Quid de l'ouverture à la concurrence ? Un bâton plausible ?

A l'opposé de la chaîne, le législateur s'interroge sur la pérennité du monopole d'exploitation des dessertes intérieures dont dispose la SNCF. Le rapport du député Grignon, qu'on n'attend plus aujourd'hui avant le mois d'avril prochain, devrait proposer des modalités d'expérimentation qui pourraient être applicables en 2013 - 2014, période à laquelle plusieurs conventions TER seraient à renouveler. Une expérimentation que la plupart des responsables régionaux n'emballe pas, probablement au moins autant pour des raisons politiques que par une certaine crainte face à une nouvelle situation, une sorte de plongée vers l'inconnue, avec quelques "petites" questions relatives à la propriété du matériel, la gestion des personnels en cas de changement d'exploitant (application de l'article L122-12 du code du travail). Bref, si le rapport ne propose pas un chemin clair, il est évident que les propositions auront du mal à être entendues par des élus qui, déjà aujourd'hui ne sont guère enclins à s'y engager.

Pourtant, il y a de grandes chances que l'expérimentation proposée - et non imposée - s'appuie sur le modèle de la délégation de service public gérant la quasi-totalité des réseaux urbains français.
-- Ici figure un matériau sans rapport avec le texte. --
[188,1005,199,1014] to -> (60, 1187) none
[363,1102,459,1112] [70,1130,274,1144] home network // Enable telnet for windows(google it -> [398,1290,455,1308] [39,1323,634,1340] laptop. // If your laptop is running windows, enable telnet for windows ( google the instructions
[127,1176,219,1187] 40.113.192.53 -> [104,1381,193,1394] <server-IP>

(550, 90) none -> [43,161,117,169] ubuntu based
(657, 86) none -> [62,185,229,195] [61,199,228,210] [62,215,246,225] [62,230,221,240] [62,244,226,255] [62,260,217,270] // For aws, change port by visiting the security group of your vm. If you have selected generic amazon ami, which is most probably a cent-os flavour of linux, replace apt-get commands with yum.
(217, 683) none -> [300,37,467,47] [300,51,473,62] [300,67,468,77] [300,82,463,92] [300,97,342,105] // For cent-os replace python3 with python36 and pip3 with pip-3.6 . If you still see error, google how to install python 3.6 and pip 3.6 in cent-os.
En la matière, certains sont prêts à continuer un lobbying que certains qualifieront d'agressifs - d'autres diront très intéressé - pour faire entendre leur propos, principalement axé sur la diminution des coûts d'exploitation et donc la capacité à dégager, sans investissement supplémentaire des collectivités, de nouvelles marges budgétaires au profit du ferroviaire, par exemple pour assurer la pérennité de petites lignes à la santé aujourd'hui précaire qui - selon les potentiels nouveaux exploitants - seraient condamnées si le mode de fonctionnement actuel était maintenu...

Or le seul moyen de confirmer les dires des partisans de l'ouverture à la concurrence est probablement de mettre un pied dans la porte et d'expérimenter la mise en concurrence pour juger sur pièces. Qui saura - osera - franchir le pas ?
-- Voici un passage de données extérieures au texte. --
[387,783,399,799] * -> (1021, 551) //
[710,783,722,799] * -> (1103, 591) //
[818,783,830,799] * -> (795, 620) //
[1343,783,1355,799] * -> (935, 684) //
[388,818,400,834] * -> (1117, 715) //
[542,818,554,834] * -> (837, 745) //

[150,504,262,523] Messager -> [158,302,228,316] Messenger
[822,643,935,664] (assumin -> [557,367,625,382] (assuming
Bref, si la SNCF veut conserver sa position dominante, il lui faudra faire preuve d'imagination et de résultats pour redresser une situation aujourd'hui peu glorieuse : si elle n'est pas la seule responsable - les sous-investissements chroniques de l'Etat ne sont pas étrangers à la situation - de cette dégradation de la qualité de service, elle devra se montrer exemplaire dans sa capacité à résoudre les causes de dysfonctionnements sur lesquelles elle peut avoir la main.